I’ve been smoking cigarettes since I was 16. If I could go back in time and emphatically tell myself one thing, it would be not to start smoking.
I still remember the first cigarette. One of my best friends in high school and I had a crush on the same guy. Neither of us had a chance, so it was okay. We were friends with him, but he had no interest in anything more with either of us. That’s how crushes work. Besides, in hindsight, it’s quite possible that he might have been gay.
One night, after a school play, or maybe during it, we went out to the parking lot with this guy and got into his enormous boat of a car. All three of us piled in the front seat; I was in the middle. He lit a cigarette and passed it to me. I handed it to my friend. She took a drag, coughed and handed it back to me. I took a puff, coughed and handed it back to him. And so it went.
You don’t get addicted to cigarettes after a few puffs; it takes work to truly become addicted. I put in the effort. I was underage, but there was a bar near the school where I bought them. Not in the bar, because if I was too young to smoke, I was definitely too young to be in a bar, but they had a lobby of sorts–more of a small vestibule really. In that lobby was a cigarette machine that no one manned. That’s where I bought my cigarettes all through high school. They were more expensive from the machine and it only took quarters, but I was still too young to buy them legit.
When I was in high school, smoking was cool. Only the cool kids smoked and to be one of the cool kids, you had to smoke, too. I never cared about being cool, but I was very much into doing things I wasn’t supposed to be doing. Smoking was subversive and exciting, so I became a smoker. Other than several brief periods, the longest of which lasted a year, I’ve been a smoker ever since.
Flash forward to November 2016 when a $2 per pack tax increase on cigarettes was on the ballot. I’ve always said that if they want us to quit, instead of taxing us to death and giving the money to something unrelated, they should subsidize smoking cessation aids. Do you have any idea how much those things are? Here’s a screenshot.
You could argue that, in the long run, it will save you money and it’s about the cost of a carton of cigarettes, to which I would reply that it doesn’t work. I have spent hundreds of dollars on smoking cessation aids to no avail. I have tried them all. For your average working stiff, $60 for a box of gum is a lot of damn money.
As a smoker, I would have voted for a $2 per pack increase if that money went to subsidizing ways to help us quit. As usual, it didn’t, so I didn’t vote for it. Everyone else did though, because people vote for taxes that don’t directly impact them, so it passed. “Fuck the smokers,” the residents of California said, and fuck us they did.
The tax increase took effect on April 1, 2017. The last week of March, I bought a carton of smokes, hopefully my last, and a vaporizer. The plan was to slowly wean myself off the smokes with vaping.
“What the hell is vaping?” those of you who aren’t pot-heads or millennials are probably thinking. Here’s a handy chart:
I walked into a local smoke shop and said, “I’d like to quit smoking and try vaping, but I know fuck all about vaporizers. What do you recommend?” I really did say “fuck all.”
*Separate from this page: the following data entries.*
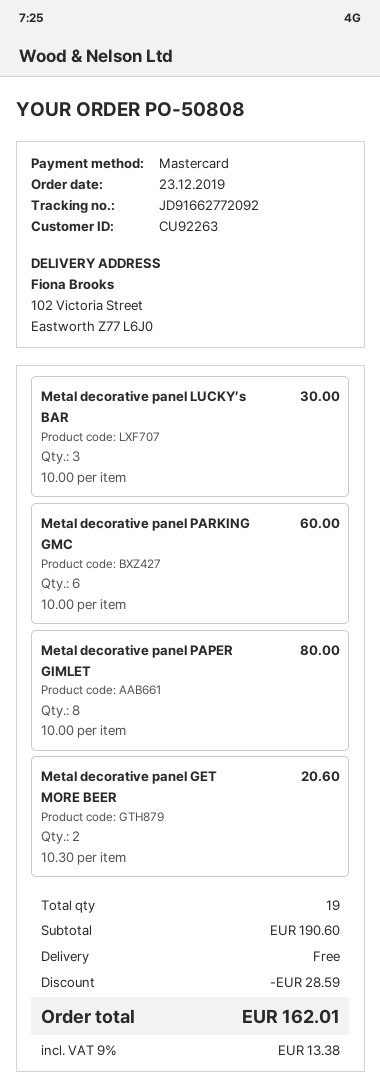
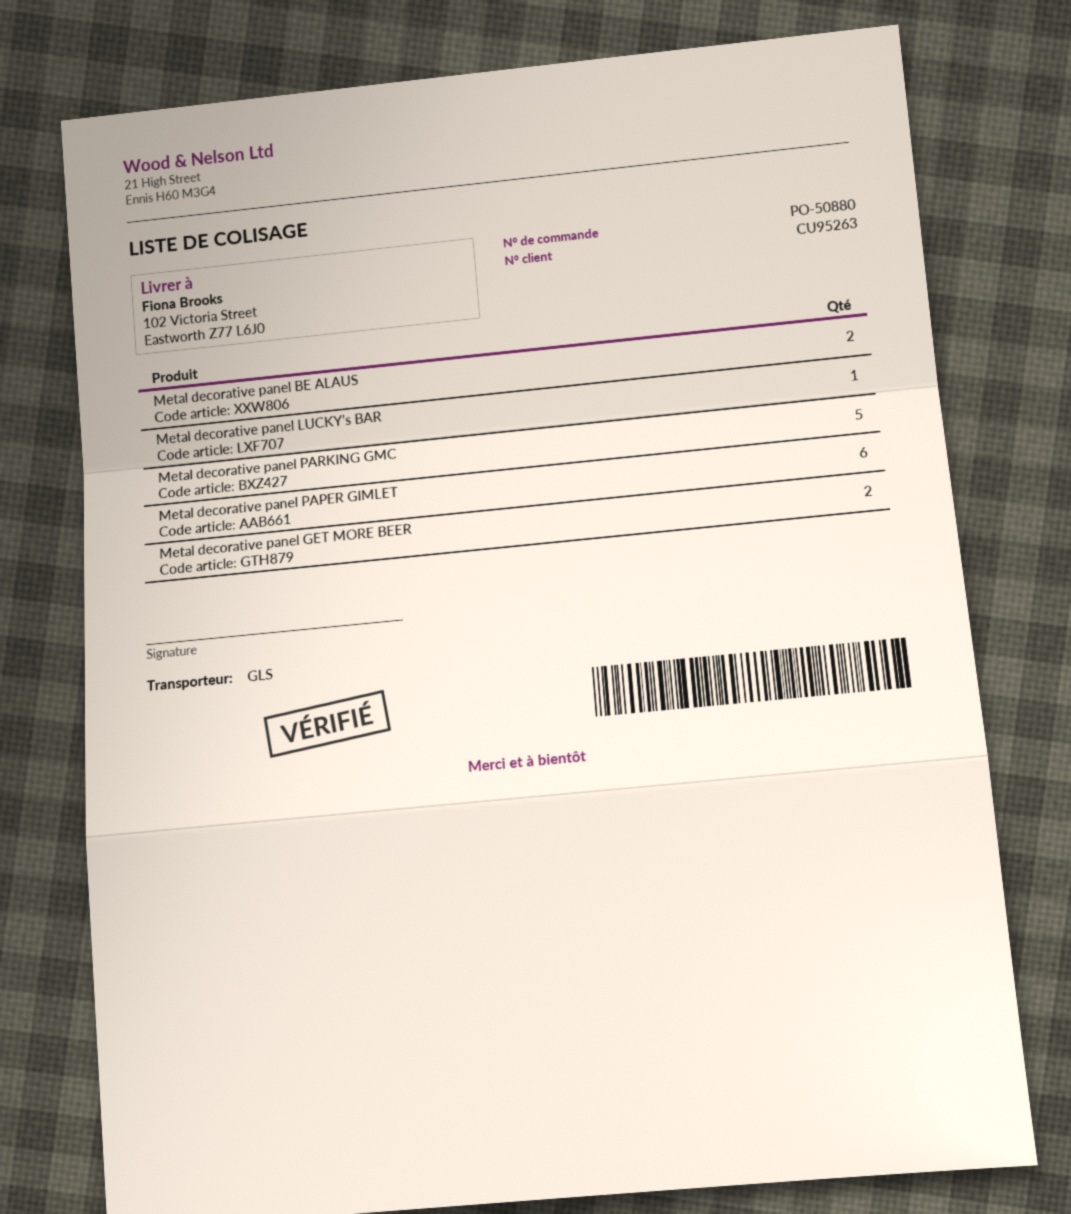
order number: PO-50808 -> PO-50880
customer number: CU92263 -> CU95263
Metal decorative panel LUCKY’s BAR: 3 -> 1
Metal decorative panel PARKING GMC: 6 -> 5
Metal decorative panel PAPER GIMLET: 8 -> 6
Metal decorative panel BE ALAUS: none -> 2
They hooked me up with a vaporizer and some e-liquid. Strangely, the first one I tried is still my favorite:
Last Friday, I had one pack of smokes left. The plan was to start vaping Saturday morning with the one pack in case of emergencies.
Saturday morning, my vaporizer was leaking everywhere so I took it back to the shop. They said they’d take a look at it and asked me if I could come back that afternoon. I was annoyed since it meant I had to smoke and not vape most of the day.
Half a pack of cigarettes later, I went back to the shop and they gave me a new vaporizer since mine was broken–not a very auspicious start to vaping.
Sunday, I had three cigarettes as opposed to my usual 20 or so. On Wednesday night, I smoked my last cigarette and I did not buy more. It has been four entire days since I’ve had a cigarette.
Vaporizing is a world unto itself. There are hundreds of companies out there that you’ve never heard of before that produce e-liquid, batteries, tanks, mods, coils, etc. I’m still trying to wrap my mind around all the math:
If you are using a mechanical mod, with a freshly charged battery you theoretically have 4.2V available to power your coil. If your coil is 0.5Ω, you now have everything you need to determine current, in amps:
I = 4.2V ÷ 0.5Ω (or 4.2/0.5)
I = 8.4A
Ummm…. what? My high school algebra teacher was right: you do use math after high school.
The good news is that there are people to do that for you. You can just buy a kit and circumvent all the math, which is what I did. Still, there is so much to know about this whole vaping thing. Ohms, coils, watts, PG vs. VG, etc. It’s a little overwhelming at first.
If you are trying to quit smoking cigarettes, I highly recommend vaping, even if you’re not into all the math. I have found this site to be an excellent resource for beginners. Unlike my other attempts at quitting smoking, I don’t want to stab anyone–well, not any more than usual. It may be too soon to say this, but I am a non-smoker. I am, however, a vaper.